Massimo Campigli and the Etruscans: A pagan happiness
Vita gazette – The exhibition “Massimo Campigli and the Etruscans: a pagan happiness” closes one, inaugurated last May 22 and open to visitors until January 16 Palazzo Franchetti in Venice. The exhibition was extended on request on 20 September 2021.
The Etruscan fascination
In 1928 Massimo Campigli made a trip to Italy with his wife Dutza to visit relatives in Florence; in the summer he goes to Rome and, visiting the National Etruscan Museum of Villa Giulia, he is fascinated by Etruscan art. Evidently impressed by the ancient frescoes, the painter modifies his way of painting, bringing his painting technique closer to fresco, using a few colors and geometrizing figures and objects. The painter’s artistic journey leads him to repudiate his previous pictorial experiences, which he himself will define “contradictory attempts”, to the point of repainting his old canvases. “In my paintings a pagan happiness entered both in the spirit of the subjects and in the spirit of the work that became the more free and lyrical”. It is with these words that Massimo Campigli himself describes the visit to the Etruscan Museum of Villa Giulia in Rome in 1928, attributing to it a fundamental value for the development of the more mature phase of his artistic production. And it is from these words that the exhibition at Palazzo Franchetti in Venice takes shape, which aims to offer itself as a true dialogue between the works of the master and the examples of the past from which he drew such strong inspiration.
The approximately 35 works by Campigli selected for the exhibition are flanked by about fifty finds from the Etruscan civilization, many of which unpublished and exhibited here for the first time.
The deliberately archaic compositions of Campigli, well represented in the exhibition with paintings ranging from 1928 to 1966, find the origins of their deepest inspiration in the Etruscan finds on display with which a natural sharing of atmospheres, signs and colors is established.
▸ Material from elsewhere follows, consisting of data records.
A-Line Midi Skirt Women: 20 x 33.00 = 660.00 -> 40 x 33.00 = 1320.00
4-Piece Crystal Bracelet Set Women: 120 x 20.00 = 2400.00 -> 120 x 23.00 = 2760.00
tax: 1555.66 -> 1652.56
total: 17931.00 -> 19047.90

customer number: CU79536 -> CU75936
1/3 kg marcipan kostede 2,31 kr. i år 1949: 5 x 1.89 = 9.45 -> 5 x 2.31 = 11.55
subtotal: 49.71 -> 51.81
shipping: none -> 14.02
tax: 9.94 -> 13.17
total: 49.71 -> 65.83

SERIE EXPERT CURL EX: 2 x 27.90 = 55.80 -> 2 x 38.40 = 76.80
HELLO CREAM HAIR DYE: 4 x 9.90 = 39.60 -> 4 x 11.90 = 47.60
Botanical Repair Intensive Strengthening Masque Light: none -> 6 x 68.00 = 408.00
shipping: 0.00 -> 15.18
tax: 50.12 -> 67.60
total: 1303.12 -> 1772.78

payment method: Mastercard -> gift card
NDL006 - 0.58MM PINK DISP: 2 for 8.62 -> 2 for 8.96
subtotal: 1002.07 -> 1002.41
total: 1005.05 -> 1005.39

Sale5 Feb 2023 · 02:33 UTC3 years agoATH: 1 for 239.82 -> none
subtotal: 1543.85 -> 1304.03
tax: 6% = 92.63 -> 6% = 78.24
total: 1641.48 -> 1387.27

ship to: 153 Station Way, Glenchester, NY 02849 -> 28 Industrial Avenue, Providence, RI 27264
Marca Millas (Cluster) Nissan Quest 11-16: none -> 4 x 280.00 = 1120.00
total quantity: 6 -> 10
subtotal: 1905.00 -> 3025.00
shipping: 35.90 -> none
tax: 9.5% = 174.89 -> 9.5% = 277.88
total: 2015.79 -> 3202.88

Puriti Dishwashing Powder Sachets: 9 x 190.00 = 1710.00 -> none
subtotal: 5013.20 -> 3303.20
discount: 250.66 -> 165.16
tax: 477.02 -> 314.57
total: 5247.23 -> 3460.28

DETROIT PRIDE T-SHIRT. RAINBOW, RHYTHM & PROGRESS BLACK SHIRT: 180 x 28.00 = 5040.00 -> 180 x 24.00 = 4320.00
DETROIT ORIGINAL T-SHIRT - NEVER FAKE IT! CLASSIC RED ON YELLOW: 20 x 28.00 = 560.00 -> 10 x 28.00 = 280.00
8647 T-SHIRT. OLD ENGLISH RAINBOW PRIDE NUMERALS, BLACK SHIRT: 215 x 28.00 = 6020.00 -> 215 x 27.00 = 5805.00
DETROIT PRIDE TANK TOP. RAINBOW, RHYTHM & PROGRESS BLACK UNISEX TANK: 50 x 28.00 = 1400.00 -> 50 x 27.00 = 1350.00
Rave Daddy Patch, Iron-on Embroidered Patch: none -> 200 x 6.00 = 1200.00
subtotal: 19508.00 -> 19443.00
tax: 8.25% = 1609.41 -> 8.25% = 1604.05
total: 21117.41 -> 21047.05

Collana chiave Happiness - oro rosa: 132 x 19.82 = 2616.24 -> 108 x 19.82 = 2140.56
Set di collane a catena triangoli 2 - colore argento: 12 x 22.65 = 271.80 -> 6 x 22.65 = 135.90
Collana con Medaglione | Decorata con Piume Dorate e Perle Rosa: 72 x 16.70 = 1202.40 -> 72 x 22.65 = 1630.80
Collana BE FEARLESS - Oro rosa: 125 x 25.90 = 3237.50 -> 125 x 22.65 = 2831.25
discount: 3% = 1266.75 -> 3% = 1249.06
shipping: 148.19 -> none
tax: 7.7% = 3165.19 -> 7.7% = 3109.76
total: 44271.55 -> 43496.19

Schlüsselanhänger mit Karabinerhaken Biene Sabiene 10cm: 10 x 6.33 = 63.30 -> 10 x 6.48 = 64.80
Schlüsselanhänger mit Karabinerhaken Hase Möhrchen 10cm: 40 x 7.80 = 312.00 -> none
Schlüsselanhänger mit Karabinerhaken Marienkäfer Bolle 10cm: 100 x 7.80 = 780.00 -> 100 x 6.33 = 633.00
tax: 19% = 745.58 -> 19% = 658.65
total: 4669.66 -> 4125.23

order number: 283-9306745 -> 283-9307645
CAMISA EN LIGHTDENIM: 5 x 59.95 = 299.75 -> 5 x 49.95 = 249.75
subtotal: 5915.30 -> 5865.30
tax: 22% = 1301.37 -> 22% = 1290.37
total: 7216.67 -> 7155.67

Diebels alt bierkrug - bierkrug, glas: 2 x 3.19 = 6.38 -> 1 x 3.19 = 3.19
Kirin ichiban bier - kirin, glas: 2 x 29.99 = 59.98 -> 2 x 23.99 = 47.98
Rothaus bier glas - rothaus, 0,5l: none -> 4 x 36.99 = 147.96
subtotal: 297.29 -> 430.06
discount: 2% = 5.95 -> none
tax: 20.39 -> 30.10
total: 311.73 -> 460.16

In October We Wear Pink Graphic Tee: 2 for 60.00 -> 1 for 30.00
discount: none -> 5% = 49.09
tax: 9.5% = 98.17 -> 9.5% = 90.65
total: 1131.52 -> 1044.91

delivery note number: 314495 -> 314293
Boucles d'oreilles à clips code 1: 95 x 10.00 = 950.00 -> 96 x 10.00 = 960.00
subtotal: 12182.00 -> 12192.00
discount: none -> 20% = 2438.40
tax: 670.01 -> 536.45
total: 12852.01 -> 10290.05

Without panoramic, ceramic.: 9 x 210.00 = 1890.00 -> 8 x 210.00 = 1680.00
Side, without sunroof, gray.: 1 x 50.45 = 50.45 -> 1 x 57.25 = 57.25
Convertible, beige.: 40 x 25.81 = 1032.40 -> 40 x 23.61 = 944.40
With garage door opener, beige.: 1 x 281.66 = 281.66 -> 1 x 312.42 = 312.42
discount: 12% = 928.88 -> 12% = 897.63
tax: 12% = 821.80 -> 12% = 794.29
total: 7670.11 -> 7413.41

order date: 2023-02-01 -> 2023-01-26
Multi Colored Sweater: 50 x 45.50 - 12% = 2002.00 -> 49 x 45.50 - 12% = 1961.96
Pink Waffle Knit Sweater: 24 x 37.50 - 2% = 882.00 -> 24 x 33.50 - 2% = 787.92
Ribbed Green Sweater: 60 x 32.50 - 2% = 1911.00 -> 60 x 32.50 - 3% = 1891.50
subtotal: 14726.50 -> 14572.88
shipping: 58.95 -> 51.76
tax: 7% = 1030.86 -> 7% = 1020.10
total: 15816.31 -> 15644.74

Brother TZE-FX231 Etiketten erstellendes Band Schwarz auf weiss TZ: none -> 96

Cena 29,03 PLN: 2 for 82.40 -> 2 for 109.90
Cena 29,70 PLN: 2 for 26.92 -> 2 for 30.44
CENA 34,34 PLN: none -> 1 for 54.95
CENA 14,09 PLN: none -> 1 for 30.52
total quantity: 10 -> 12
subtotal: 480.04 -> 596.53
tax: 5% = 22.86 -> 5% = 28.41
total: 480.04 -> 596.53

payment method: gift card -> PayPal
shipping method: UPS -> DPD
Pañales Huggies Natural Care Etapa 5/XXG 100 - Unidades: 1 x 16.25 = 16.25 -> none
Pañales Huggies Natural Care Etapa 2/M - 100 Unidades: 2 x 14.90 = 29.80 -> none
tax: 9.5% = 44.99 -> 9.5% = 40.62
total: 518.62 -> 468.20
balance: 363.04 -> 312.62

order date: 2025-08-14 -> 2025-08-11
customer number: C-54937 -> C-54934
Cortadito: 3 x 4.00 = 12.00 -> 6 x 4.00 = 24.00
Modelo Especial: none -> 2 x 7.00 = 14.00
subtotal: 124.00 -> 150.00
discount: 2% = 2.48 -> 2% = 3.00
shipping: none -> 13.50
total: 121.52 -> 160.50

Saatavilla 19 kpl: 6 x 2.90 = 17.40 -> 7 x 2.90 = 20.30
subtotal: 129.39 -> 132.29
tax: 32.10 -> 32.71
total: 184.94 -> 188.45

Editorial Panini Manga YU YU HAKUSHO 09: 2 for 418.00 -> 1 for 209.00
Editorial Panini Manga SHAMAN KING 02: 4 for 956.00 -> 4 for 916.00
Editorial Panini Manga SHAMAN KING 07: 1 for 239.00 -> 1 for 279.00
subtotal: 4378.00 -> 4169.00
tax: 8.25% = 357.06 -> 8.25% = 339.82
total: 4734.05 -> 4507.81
The typological richness of the exhibits on display – from vases to figurines, from jewels to sarcophagi, etc. – it allows to trace an alphabet and a universe of links which, starting from general evocations, are declined in precise references in the different sections of the exhibition: the first dedicated to the human figure, divided into men and women; the second to animals, composed of birds, horses, wild animals and finally the third with shapes and geometries.